── Supplied entries ──

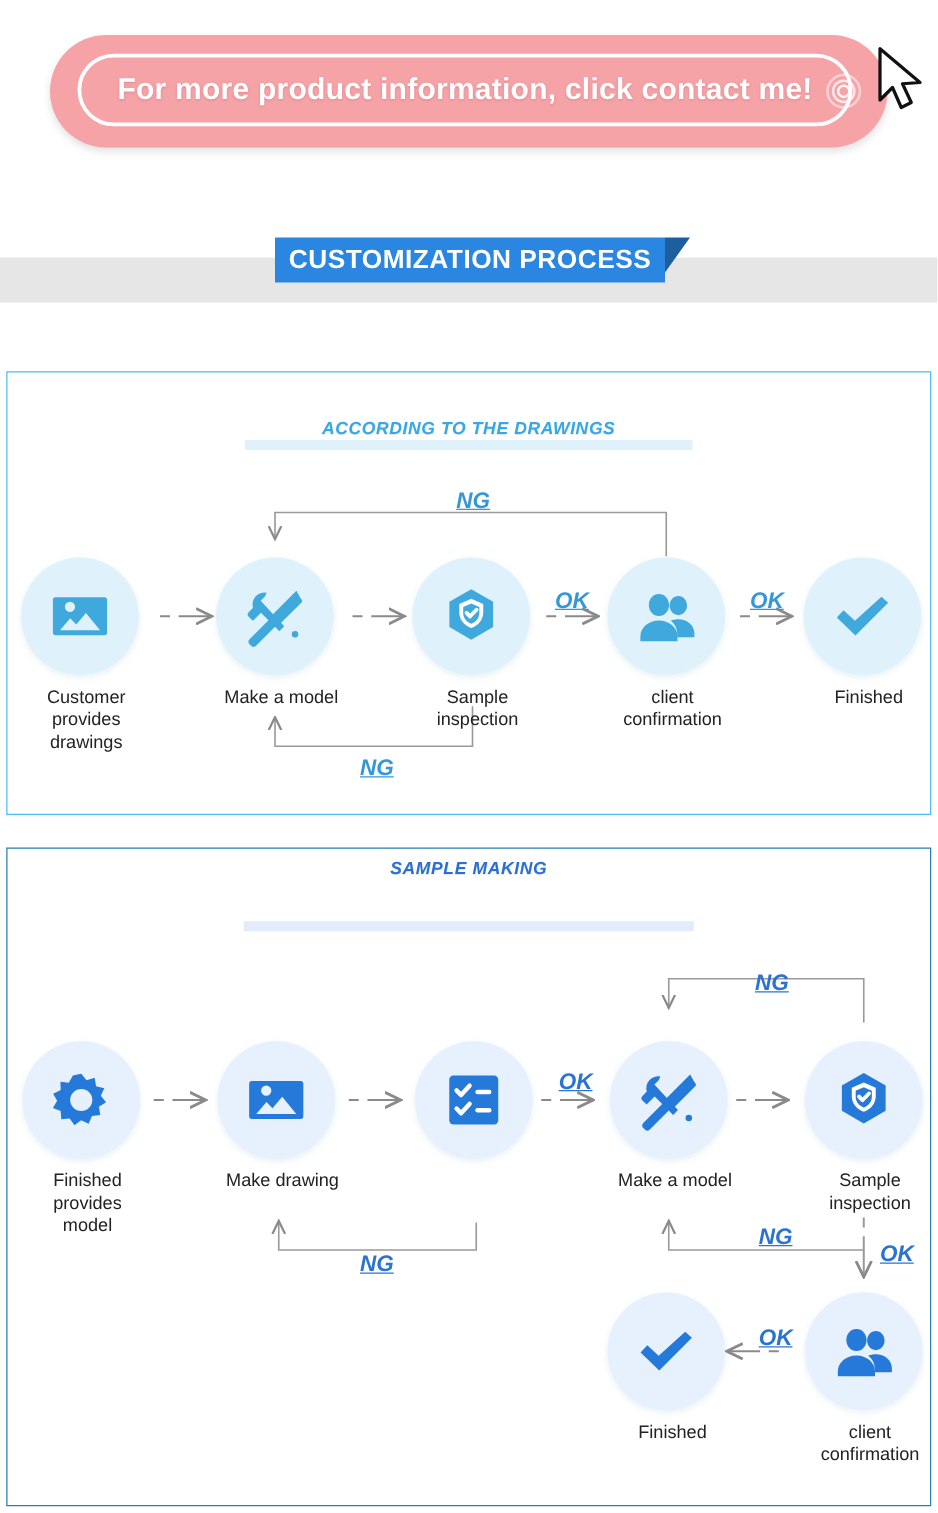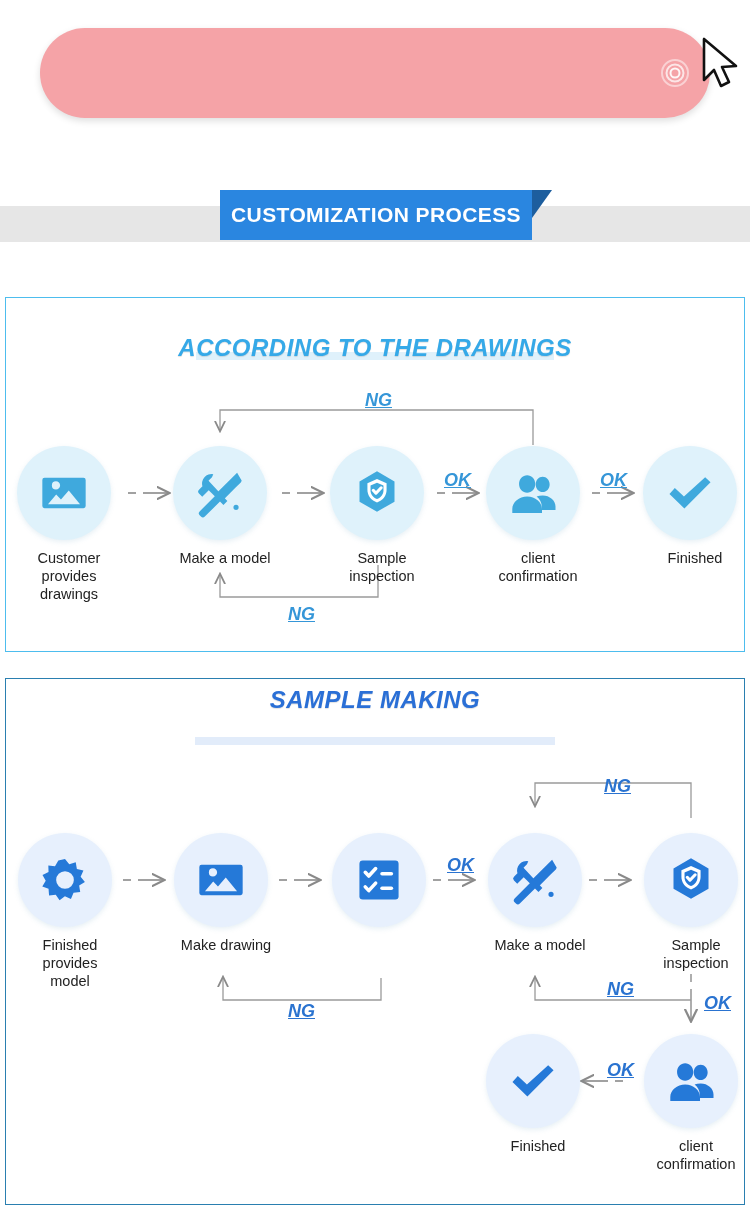--- a/index.html
+++ b/index.html
@@ -101,6 +101,9 @@
 
 <div class="cta-wrap">
   <div class="cta-outer">
+    <div class="cta-inner">
+      <div class="cta-text">For more product information, click contact me!</div>
+    </div>
     <div class="ripple">
       <i></i>
         <i></i>

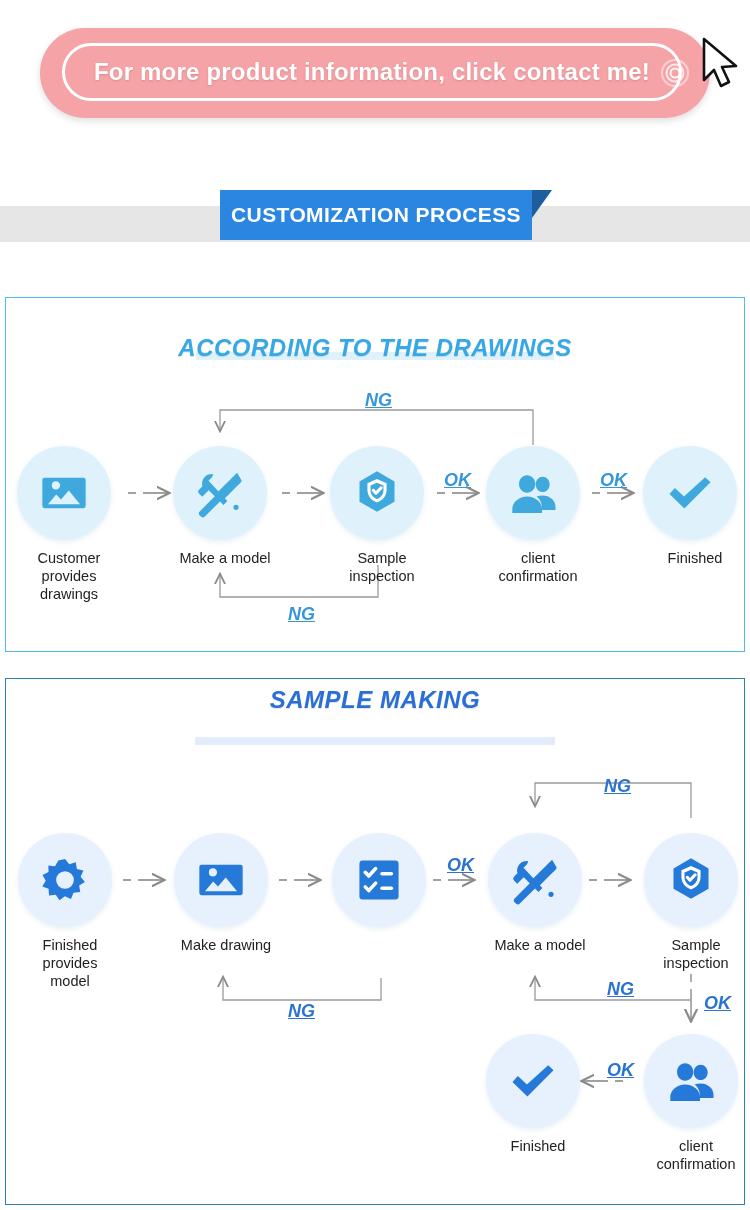--- a/index.html
+++ b/index.html
@@ -46,7 +46,7 @@
   
   .gray-band{position:absolute;left:0;top:206px;width:750px;height:36px;background:#e6e6e6;}
   .tab{
-    position:absolute;left:220px;top:190px;width:312px;height:50px;
+    position:absolute;left:220px;top:190px;width:312px;height:36px;
     background:#2a86e0;display:flex;align-items:center;justify-content:center;
   }
   .tab-text{color:#fff;font-size:21px;font-weight:bold;letter-spacing:.4px;}

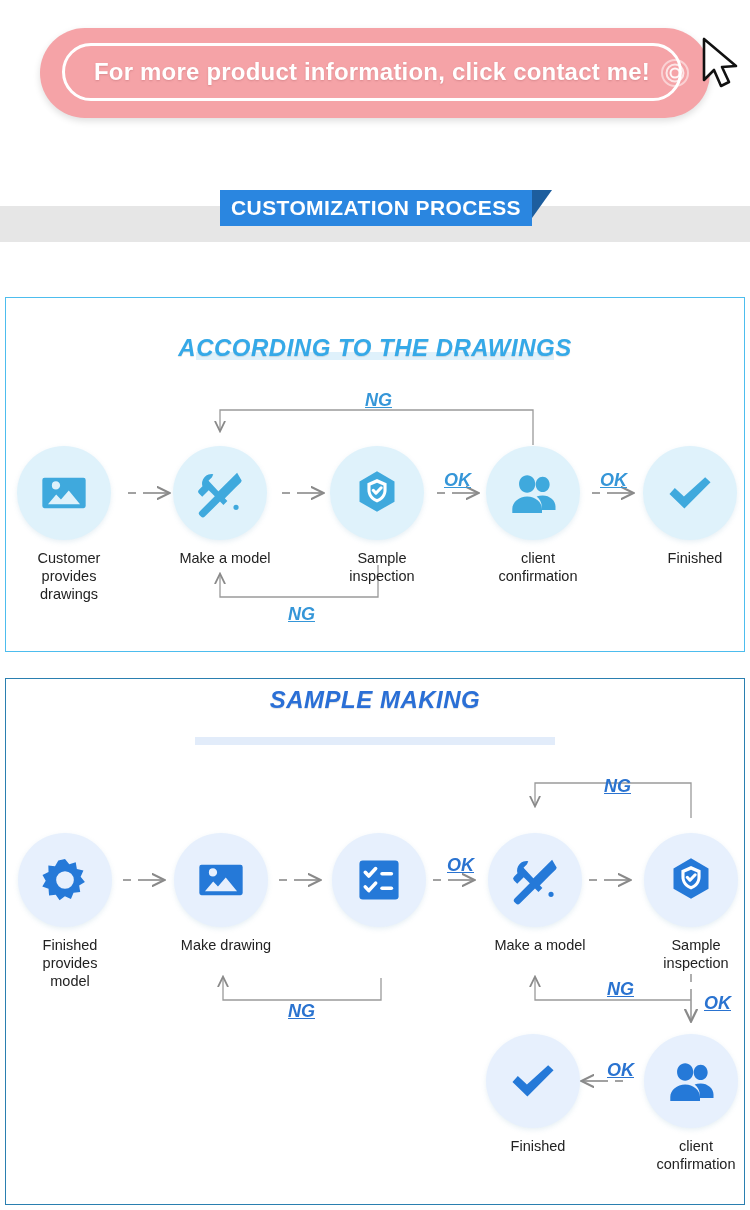--- a/index.html
+++ b/index.html
@@ -62,7 +62,7 @@
 
   .sec-title{
     position:absolute;left:0;width:100%;text-align:center;
-    font-size:24px;font-weight:bold;font-style:italic;letter-spacing:.5px;
+    font-size:14px;font-weight:bold;font-style:italic;letter-spacing:.5px;
   }
   .sec-title span{position:relative;display:inline-block;z-index:2;}
   .title-bar{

───

Exercise goal »
Transcribe the full listing above exactly as it stands, minus the pictures.

Answer to the exercise »
--- a/index.html
+++ b/index.html
@@ -101,6 +101,9 @@
 
 <div class="cta-wrap">
   <div class="cta-outer">
+    <div class="cta-inner">
+      <div class="cta-text">For more product information, click contact me!</div>
+    </div>
     <div class="ripple">
       <i></i>
         <i></i>

--- a/index.html
+++ b/index.html
@@ -46,7 +46,7 @@
   
   .gray-band{position:absolute;left:0;top:206px;width:750px;height:36px;background:#e6e6e6;}
   .tab{
-    position:absolute;left:220px;top:190px;width:312px;height:50px;
+    position:absolute;left:220px;top:190px;width:312px;height:36px;
     background:#2a86e0;display:flex;align-items:center;justify-content:center;
   }
   .tab-text{color:#fff;font-size:21px;font-weight:bold;letter-spacing:.4px;}

--- a/index.html
+++ b/index.html
@@ -62,7 +62,7 @@
 
   .sec-title{
     position:absolute;left:0;width:100%;text-align:center;
-    font-size:24px;font-weight:bold;font-style:italic;letter-spacing:.5px;
+    font-size:14px;font-weight:bold;font-style:italic;letter-spacing:.5px;
   }
   .sec-title span{position:relative;display:inline-block;z-index:2;}
   .title-bar{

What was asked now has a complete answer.